By João L. Carapinha

June 11, 2026

delpacibart braxlosiran FSHD

Novartis has achieved a key clinical milestone with delpacibart braxlosiran FSHD, as its FORTITUDE biomarker cohort successfully met the primary endpoint by substantially suppressing DUX4-driven gene expression and reducing muscle damage markers in patients with facioscapulohumeral muscular dystrophy.

Delpacibart braxlosiran FSHD produced rapid, sustained declines in circulating KHDC1L and creatine kinase, confirming precise target engagement and decreased ongoing muscle injury. These results mirrored earlier dose-escalation data and validated the 2 mg/kg every-six-weeks regimen now advancing into the fully enrolled Phase III FORTITUDE-3 study.

Adaptive Design Bridges Molecular Action to Functional Gains

The randomized, placebo-controlled FORTITUDE trial used sequential cohorts to refine both dosing and biomarker strategy in 90 FSHD patients. By embedding 12-month biomarker evaluation into the 51-patient expansion cohort, researchers created a direct translational bridge between siRNA-mediated DUX4 suppression and downstream protection of muscle tissue, an approach that now informs the pivotal trial’s dual primary endpoints of quantitative muscle testing and 10-meter walk/run performance.

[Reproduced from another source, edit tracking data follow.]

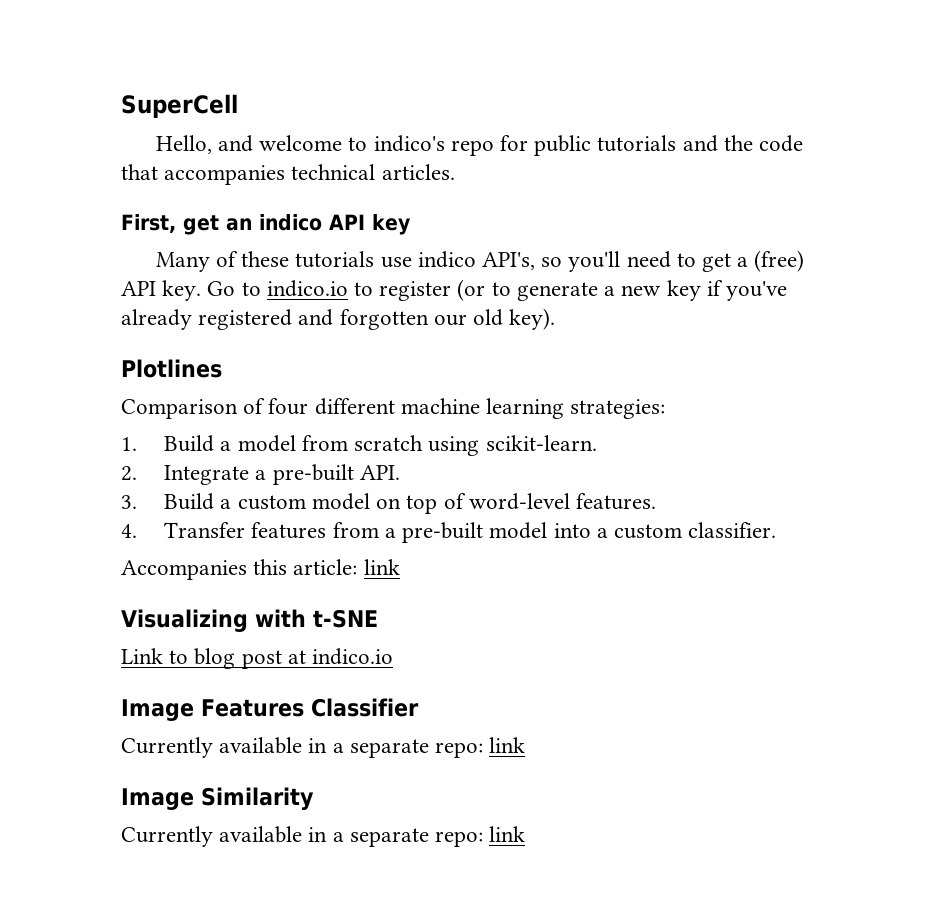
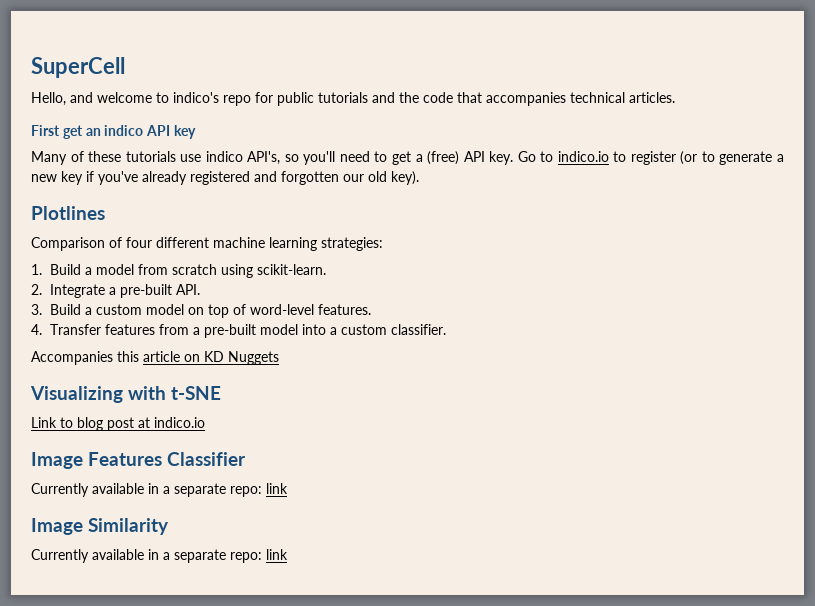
[121,214,176,233] First, -> [31,125,60,136] First
[293,559,400,575] article: link -> [143,351,279,365] article on KD Nuggets

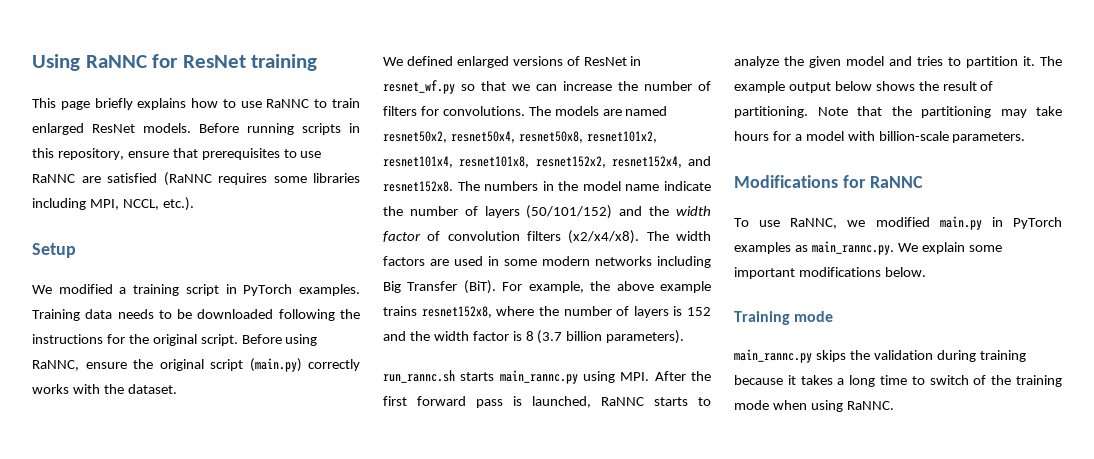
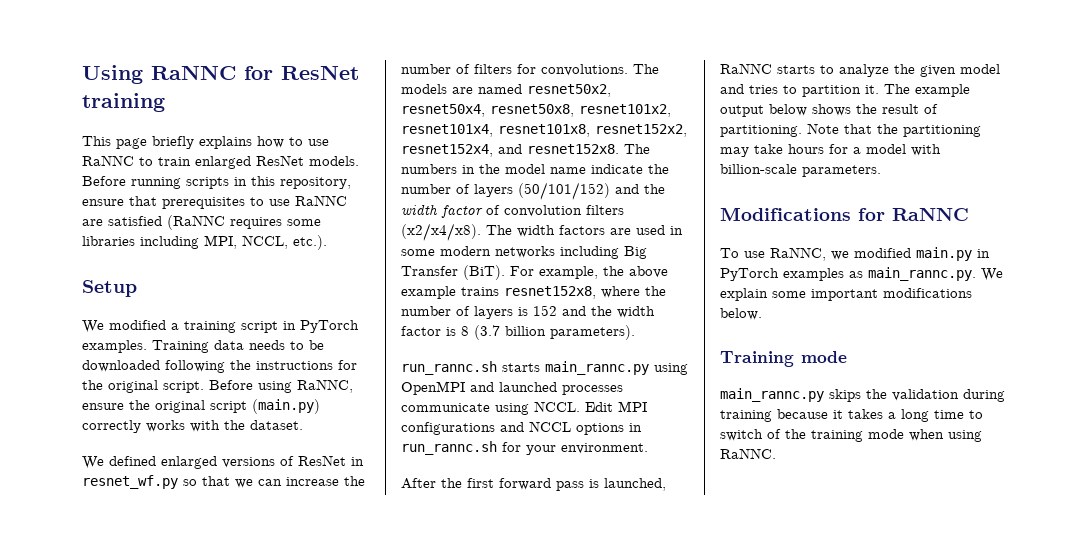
[620,372,650,381] MPI. -> [401,381,623,395] [401,401,647,415] [401,421,642,435] [401,441,648,455] OpenMPI and launched processes communicate using NCCL. Edit MPI configurations and NCCL options in run_rannc.sh for your environment. //

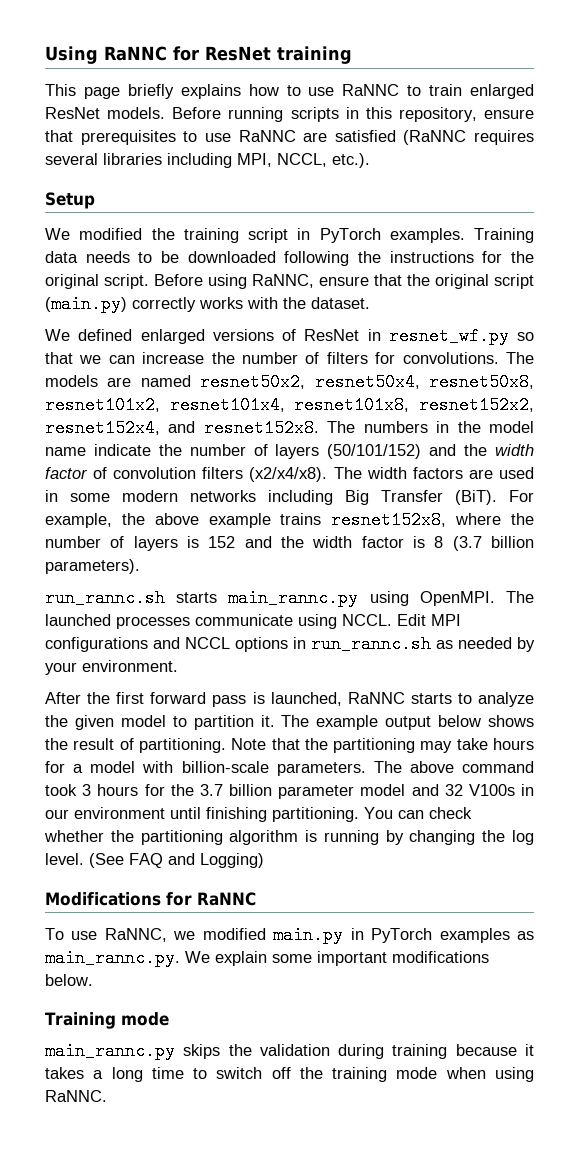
[287,219,321,226] some -> [45,153,98,165] several
[171,323,179,330] a -> [151,228,175,240] the
(124, 406) none -> [374,274,402,286] that
[401,381,494,395] OpenMPI and -> [419,591,534,606] OpenMPI. The
[502,442,521,452] for -> [436,637,535,652] as needed by
[720,84,778,94] and tries -> (166, 721) none
(881, 171) none -> [373,761,534,773] [45,784,534,799] [45,807,472,822] [44,830,534,845] [45,853,264,868] The above command took 3 hours for the 3.7 billion parameter model and 32 V100s in our environment until finishing partitioning. You can check whether the partitioning algorithm is running by changing the log level. (See FAQ and Logging)
[767,429,781,439] of -> [271,1067,291,1079] off

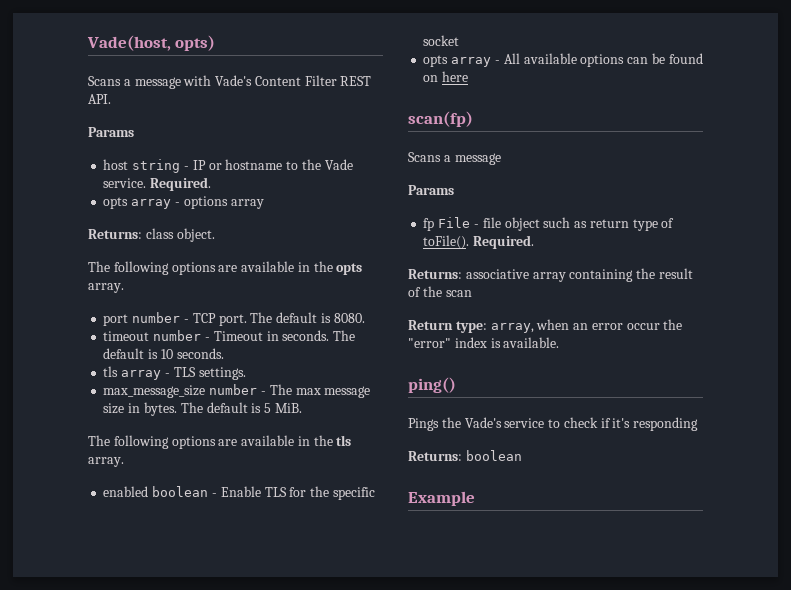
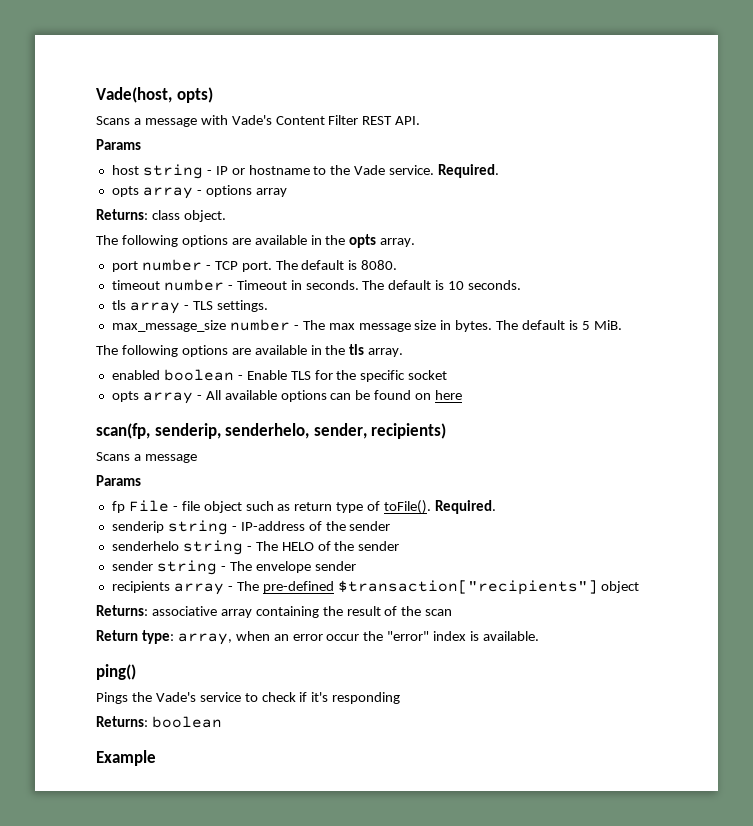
[408,111,473,127] scan(fp) -> [96,423,447,439] scan(fp, senderip, senderhelo, sender, recipients)
(535, 242) none -> [111,520,391,535] [111,540,400,555] [111,560,356,575] [111,580,640,595] // senderip string - IP-address of the sender // senderhelo string - The HELO of the sender // sender string - The envelope sender // recipients array - The pre-defined $transaction["recipients"] object

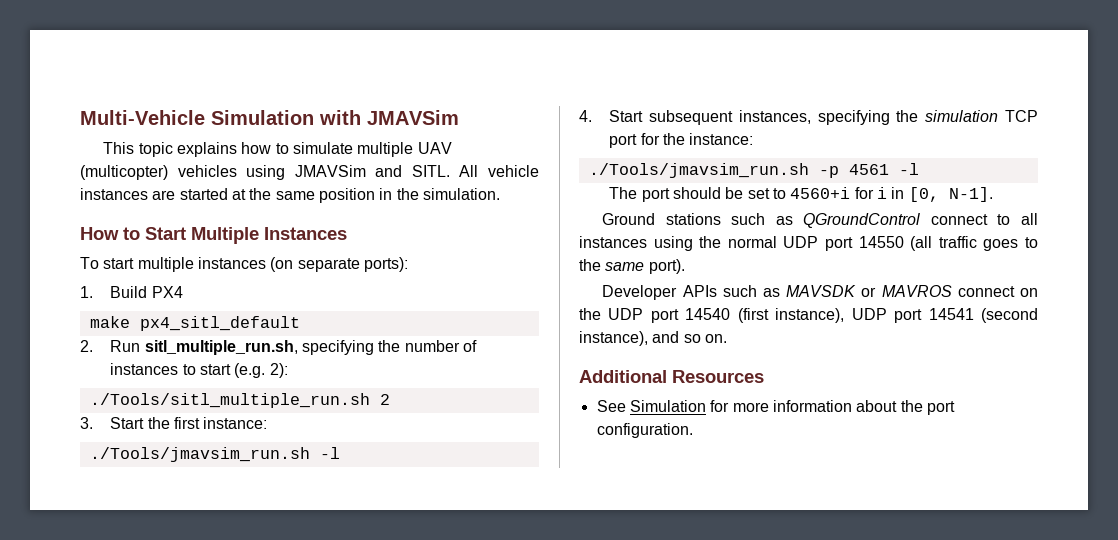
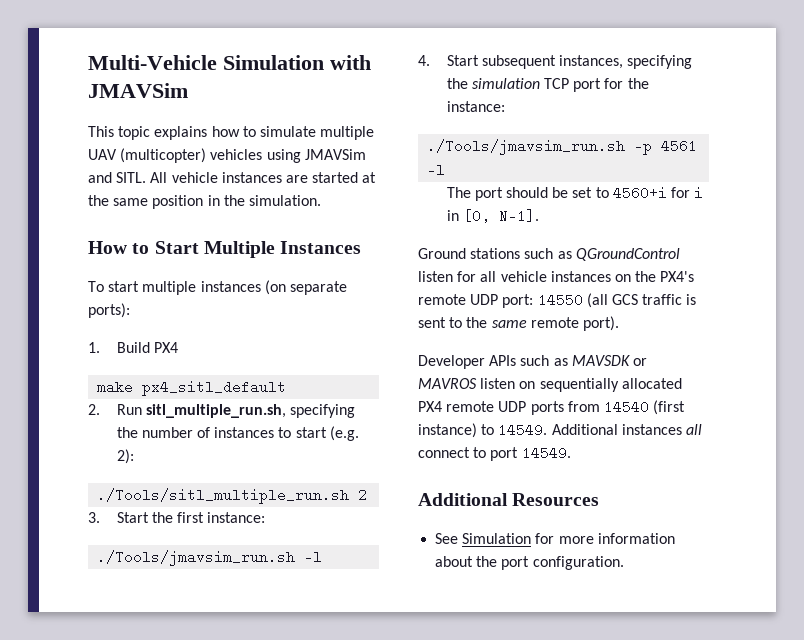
[930,213,1038,225] [579,236,1019,251] connect to all instances using the normal UDP port 14550 (all traffic goes -> [418,271,695,282] [418,293,697,308] [418,317,446,328] listen for all vehicle instances on the PX4's remote UDP port: 14550 (all GCS traffic is sent
(645, 266) none -> [530,317,579,328] remote
[957,286,1038,297] [579,308,1038,323] [579,331,727,346] connect on the UDP port 14540 (first instance), UDP port 14541 (second instance), and so on. -> [480,378,682,392] [418,400,686,415] [418,423,702,438] [418,446,571,461] listen on sequentially allocated PX4 remote UDP ports from 14540 (first instance) to 14549. Additional instances all connect to port 14549.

First-in-Class AOC Poised to Reshape Neuromuscular Care

With orphan designation and Fast Track status, delpacibart braxlosiran FSHD represents a potential first disease-modifying therapy for a condition affecting an estimated 45,000 to 87,000 people in the United States and European Union. The robust biomarker reductions supply compelling early evidence for regulators and payers while strengthening the overall value narrative for Novartis’ broader antibody-oligonucleotide conjugate platform across multiple rare neuromuscular disorders.

Novartis’ FORTITUDE trial results further bolster confidence that targeted DUX4 inhibition can translate into meaningful improvements in strength, mobility, and long-term independence for patients who currently have no approved treatment options.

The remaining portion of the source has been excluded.